● **Task directions**
Line by line, restate the material word for word, omitting any image.

● **Available records**
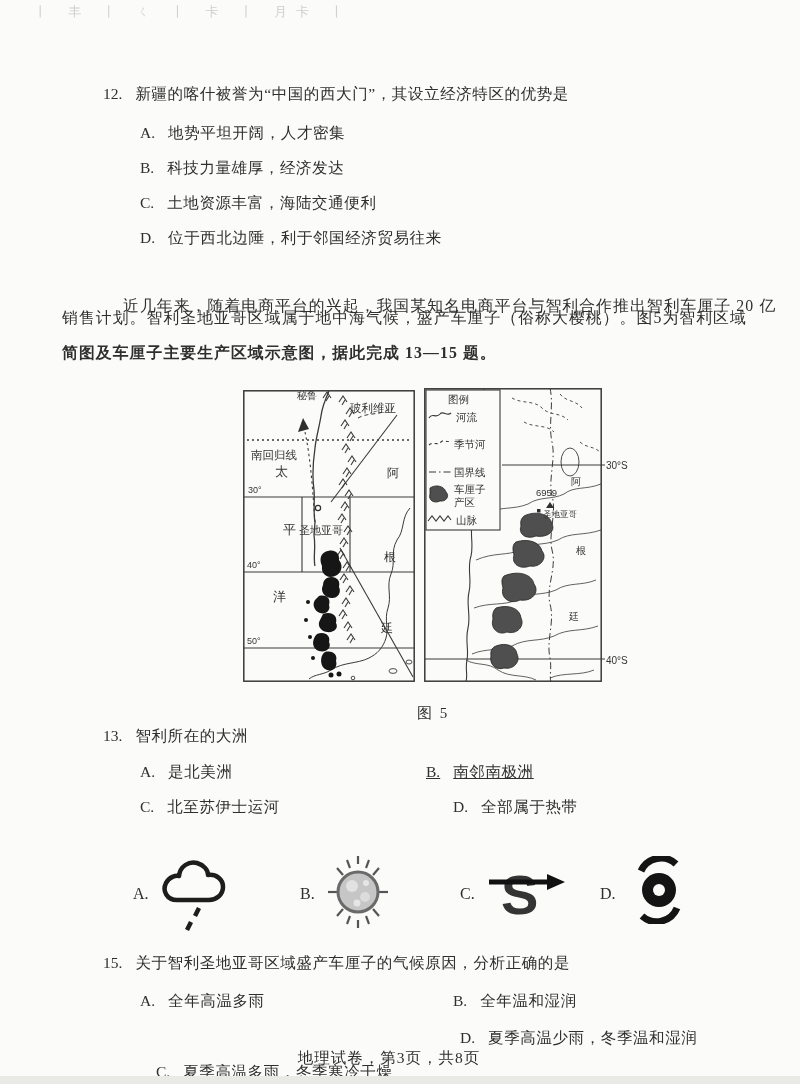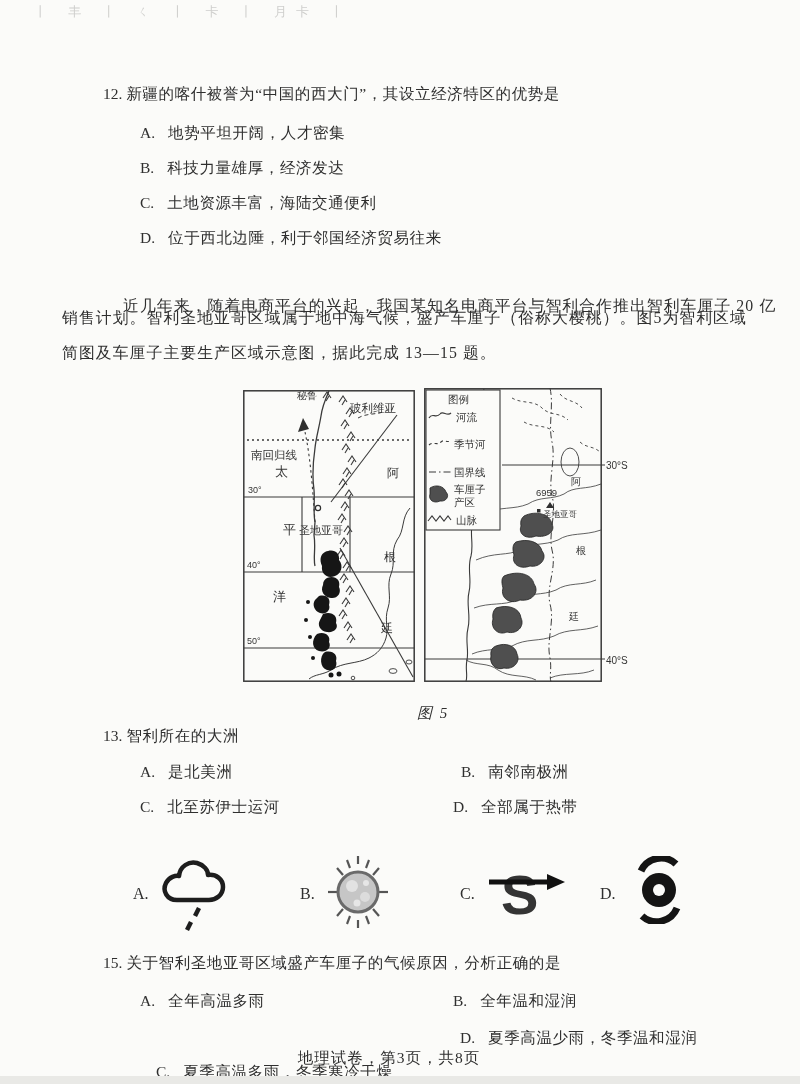--- a/index.html
+++ b/index.html
@@ -1,24 +1,24 @@
 <!DOCTYPE html>
 <html><head>
 <meta charset="utf-8">
 <style>
   html,body{margin:0;padding:0;}
   body{width:800px;height:1084px;background:#f4f4f2;font-family:"Liberation Serif","DejaVu Serif",serif;}
   #page{position:relative;width:800px;height:1084px;background:#fbfbf9;overflow:hidden;color:#2f2f2f;}
   .abs{position:absolute;}
   .stem{font-size:15.5px;letter-spacing:0.6px;white-space:nowrap;}
-  .stem .num{margin-right:4px;letter-spacing:0;}
+  .stem .num{margin-right:13px;letter-spacing:0;}
   .opt{font-size:15.5px;letter-spacing:0.6px;white-space:nowrap;}
   .opt .lab{margin-right:13px;letter-spacing:0;}
   .para{font-size:15.8px;letter-spacing:1.1px;white-space:nowrap;}
-  .caption{font-size:15px;letter-spacing:2px;font-style:italic;}
+  .caption{font-size:15px;letter-spacing:2px;}
   .footer{font-size:15.5px;letter-spacing:1px;text-align:center;margin-left:24px;}
   .scanmarks{font-size:13px;color:#cfcfcd;letter-spacing:9px;white-space:nowrap;}
   .qlabel{font-size:16px;margin-right:10px;}
   svg text{font-family:"Liberation Sans","DejaVu Sans",sans-serif;fill:#343434;}
   .edge-bottom{position:absolute;left:0;right:0;bottom:0;height:8px;background:#e9e9e6;}
 </style>
 </head>
 <body>
 
 <div id="page">
@@ -36,21 +36,21 @@
   </div>
   <div class="abs opt" style="left:140px;top:228px;">
     <span class="lab">D.</span><span>位于西北边陲，利于邻国经济贸易往来</span>
   </div>
   <div class="abs opt" style="left:140px;top:193px;">
     <span class="lab">C.</span><span>土地资源丰富，海陆交通便利</span>
   </div>
 
   <div class="abs para" style="left:123px;top:273px;margin-top:23px;">近几年来，随着电商平台的兴起，我国某知名电商平台与智利合作推出智利车厘子 20 亿</div>
   <div class="abs para" style="left:62px;top:308px;">销售计划。智利圣地亚哥区域属于地中海气候，盛产车厘子（俗称大樱桃）。图5为智利区域</div>
-  <div class="abs para" style="left:62px;top:343px;">简图及车厘子主要生产区域示意图，据此完成 13—15 题。</div>
+  <div class="abs para" style="left:62px;top:343px;font-weight:bold;">简图及车厘子主要生产区域示意图，据此完成 13—15 题。</div>
 
   <svg class="abs" style="left:243px;top:390px;" width="172" height="292" viewBox="0 0 172 292">
     <defs>
       <g id="mtn" stroke="#3a3a3a" stroke-width="1.1" fill="none">
         <path d="M0,0 L4,-6 L8,0"></path>
           <path d="M3,3 L6,-2"></path>
       </g>
     </defs>
     <rect x="0.8" y="0.8" width="170.4" height="290.4" fill="none" stroke="#3a3a3a" stroke-width="1.5"></rect>
 
@@ -196,21 +196,21 @@
   </svg>
 
   <div class="abs caption" style="left:417px;top:704px;">图 5</div>
 
   <div class="abs stem" style="left:103px;top:726px;">
     <span class="num">13.</span><span>智利所在的大洲</span>
   </div>
   <div class="abs opt" style="left:140px;top:762px;">
     <span class="lab">A.</span><span>是北美洲</span>
   </div>
-  <div class="abs opt" style="left:461px;top:762px;">
+  <div class="abs opt" style="left:426px;top:762px;text-decoration:underline;">
     <span class="lab">B.</span><span>南邻南极洲</span>
   </div>
   <div class="abs opt" style="left:140px;top:797px;">
     <span class="lab">C.</span><span>北至苏伊士运河</span>
   </div>
   <div class="abs opt" style="left:453px;top:797px;">
     <span class="lab">D.</span><span>全部属于热带</span>
   </div>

● **Solution below**
--- a/index.html
+++ b/index.html
@@ -1,24 +1,24 @@
 <!DOCTYPE html>
 <html><head>
 <meta charset="utf-8">
 <style>
   html,body{margin:0;padding:0;}
   body{width:800px;height:1084px;background:#f4f4f2;font-family:"Liberation Serif","DejaVu Serif",serif;}
   #page{position:relative;width:800px;height:1084px;background:#fbfbf9;overflow:hidden;color:#2f2f2f;}
   .abs{position:absolute;}
   .stem{font-size:15.5px;letter-spacing:0.6px;white-space:nowrap;}
-  .stem .num{margin-right:4px;letter-spacing:0;}
+  .stem .num{margin-right:13px;letter-spacing:0;}
   .opt{font-size:15.5px;letter-spacing:0.6px;white-space:nowrap;}
   .opt .lab{margin-right:13px;letter-spacing:0;}
   .para{font-size:15.8px;letter-spacing:1.1px;white-space:nowrap;}
-  .caption{font-size:15px;letter-spacing:2px;font-style:italic;}
+  .caption{font-size:15px;letter-spacing:2px;}
   .footer{font-size:15.5px;letter-spacing:1px;text-align:center;margin-left:24px;}
   .scanmarks{font-size:13px;color:#cfcfcd;letter-spacing:9px;white-space:nowrap;}
   .qlabel{font-size:16px;margin-right:10px;}
   svg text{font-family:"Liberation Sans","DejaVu Sans",sans-serif;fill:#343434;}
   .edge-bottom{position:absolute;left:0;right:0;bottom:0;height:8px;background:#e9e9e6;}
 </style>
 </head>
 <body>
 
 <div id="page">
@@ -36,21 +36,21 @@
   </div>
   <div class="abs opt" style="left:140px;top:228px;">
     <span class="lab">D.</span><span>位于西北边陲，利于邻国经济贸易往来</span>
   </div>
   <div class="abs opt" style="left:140px;top:193px;">
     <span class="lab">C.</span><span>土地资源丰富，海陆交通便利</span>
   </div>
 
   <div class="abs para" style="left:123px;top:273px;margin-top:23px;">近几年来，随着电商平台的兴起，我国某知名电商平台与智利合作推出智利车厘子 20 亿</div>
   <div class="abs para" style="left:62px;top:308px;">销售计划。智利圣地亚哥区域属于地中海气候，盛产车厘子（俗称大樱桃）。图5为智利区域</div>
-  <div class="abs para" style="left:62px;top:343px;">简图及车厘子主要生产区域示意图，据此完成 13—15 题。</div>
+  <div class="abs para" style="left:62px;top:343px;font-weight:bold;">简图及车厘子主要生产区域示意图，据此完成 13—15 题。</div>
 
   <svg class="abs" style="left:243px;top:390px;" width="172" height="292" viewBox="0 0 172 292">
     <defs>
       <g id="mtn" stroke="#3a3a3a" stroke-width="1.1" fill="none">
         <path d="M0,0 L4,-6 L8,0"></path>
           <path d="M3,3 L6,-2"></path>
       </g>
     </defs>
     <rect x="0.8" y="0.8" width="170.4" height="290.4" fill="none" stroke="#3a3a3a" stroke-width="1.5"></rect>
 
@@ -196,21 +196,21 @@
   </svg>
 
   <div class="abs caption" style="left:417px;top:704px;">图 5</div>
 
   <div class="abs stem" style="left:103px;top:726px;">
     <span class="num">13.</span><span>智利所在的大洲</span>
   </div>
   <div class="abs opt" style="left:140px;top:762px;">
     <span class="lab">A.</span><span>是北美洲</span>
   </div>
-  <div class="abs opt" style="left:461px;top:762px;">
+  <div class="abs opt" style="left:426px;top:762px;text-decoration:underline;">
     <span class="lab">B.</span><span>南邻南极洲</span>
   </div>
   <div class="abs opt" style="left:140px;top:797px;">
     <span class="lab">C.</span><span>北至苏伊士运河</span>
   </div>
   <div class="abs opt" style="left:453px;top:797px;">
     <span class="lab">D.</span><span>全部属于热带</span>
   </div>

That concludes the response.